In 1913, William Brough developed a flat-twin engine in-line with the frame. This 497cc engine had overhead valves, 70mm bore and 64.5mm stroke, and had a magneto fitted above and a 2-speed gearbox below. By the end of 1914, it had replaced all other engines in the Brough range, and using it, only 3-models were planned for 1915. The three models were the HS, which was fitted with a two-speed countershaft gear operated by dog clutches, with chain drive to the gearbox, and John Bull rubber belt drive to the rear wheel over an adjustable pulley allowing the top gear range to be varied.

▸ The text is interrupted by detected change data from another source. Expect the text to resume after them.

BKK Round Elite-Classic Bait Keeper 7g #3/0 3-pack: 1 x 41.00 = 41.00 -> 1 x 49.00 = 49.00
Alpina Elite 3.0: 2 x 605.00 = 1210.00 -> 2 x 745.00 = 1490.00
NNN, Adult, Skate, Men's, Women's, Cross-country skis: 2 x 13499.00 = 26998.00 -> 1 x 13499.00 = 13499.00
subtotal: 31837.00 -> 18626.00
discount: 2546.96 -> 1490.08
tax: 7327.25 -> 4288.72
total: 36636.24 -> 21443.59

No clutch or kick-start was provided. The second model was the HB, which was fitted with a Sturmey-Archer 3-speed hub gearbox and handle starter. The third model was the HTT, which was very similar to the HS but fitted with a specially tuned engine with high-compression, lightweight steel pistons, different camshafts, and special front cylinder lubrication.

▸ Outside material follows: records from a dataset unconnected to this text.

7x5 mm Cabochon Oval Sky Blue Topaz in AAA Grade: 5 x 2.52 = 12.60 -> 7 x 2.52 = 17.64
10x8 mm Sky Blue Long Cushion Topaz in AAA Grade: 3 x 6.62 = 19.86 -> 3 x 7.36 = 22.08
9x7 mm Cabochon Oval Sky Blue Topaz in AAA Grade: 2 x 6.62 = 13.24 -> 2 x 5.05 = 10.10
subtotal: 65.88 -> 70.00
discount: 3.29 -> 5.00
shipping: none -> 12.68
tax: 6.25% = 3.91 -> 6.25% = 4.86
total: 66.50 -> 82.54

During the war, Brough introduced a larger flat-twin of 6 hp rating, with 70mm bore and 90mm stroke (692cc), it shared a lot in common with the earlier 6 hp V-twin.

== Post-War ==
At the end of 1918, George Brough had been developing his own ideas on the design of his father's flat twin engine. A new 500cc job. The engine had detachable heads with the valve seats integral and the rockers enclosed in neat aluminium cases. Light aluminium pistons, roller bearing crankshaft, and two ball bearing-mounted camshafts. This was bench tested at 14 bhp at 4200rpm, and could go to 5600rpm. George Brough guaranteed it to the sum of £100.

George Brough had been a partner in his father's company. He split from it in 1919 (father William objected to the costs of the new 500cc engine George had been testing; it was all about cost ) and started his own factory on Hadyn Road in Nottingham. The first Brough Superiors were made in the garage of Stockhill Lodge, on Nuttall Road. Stockhill House was where his father then lived. He named his motorcycles "Brough Superior".

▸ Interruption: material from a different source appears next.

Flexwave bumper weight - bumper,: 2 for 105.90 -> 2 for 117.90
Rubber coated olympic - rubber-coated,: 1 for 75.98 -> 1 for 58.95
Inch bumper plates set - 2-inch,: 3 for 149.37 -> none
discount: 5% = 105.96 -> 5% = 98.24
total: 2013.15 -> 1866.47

2/2/1919 A friend & drinking crony of George, called 'Bob' Blay, purchased a W E Brough. Registration Al 4659
Georges first 90 Bore prototype HP 2122 was made mid 1919.
George Brough and Bob Blay propped up the bar in a pub. George, after a few beers, says he really does not know what to call his new machine. Bob, who has recently acquired a W E Brough, chips in,” I 've got one of your father's Brough machines, and yours is better than that, why not 'Brough Superior'.
Robert Blay is also later recorded as the first owner of a Nottingham 1922 Mark I side-valve machine, registration AU 5708

Upon hearing the name of the new motorcycle company, his father was reputed to have made the comment, "I suppose that makes mine the Brough Inferior".

The two sizes of Brough flat-twin engine were still in production in 1922 when Brough announced a modified version with roller cam followers, light aluminium pistons, removable valve seats, and the engine base extended to mount the three-speed Sturmey-Archer gearbox. William Brough continued to produce motorcycles under the original "Brough" marque until 1926.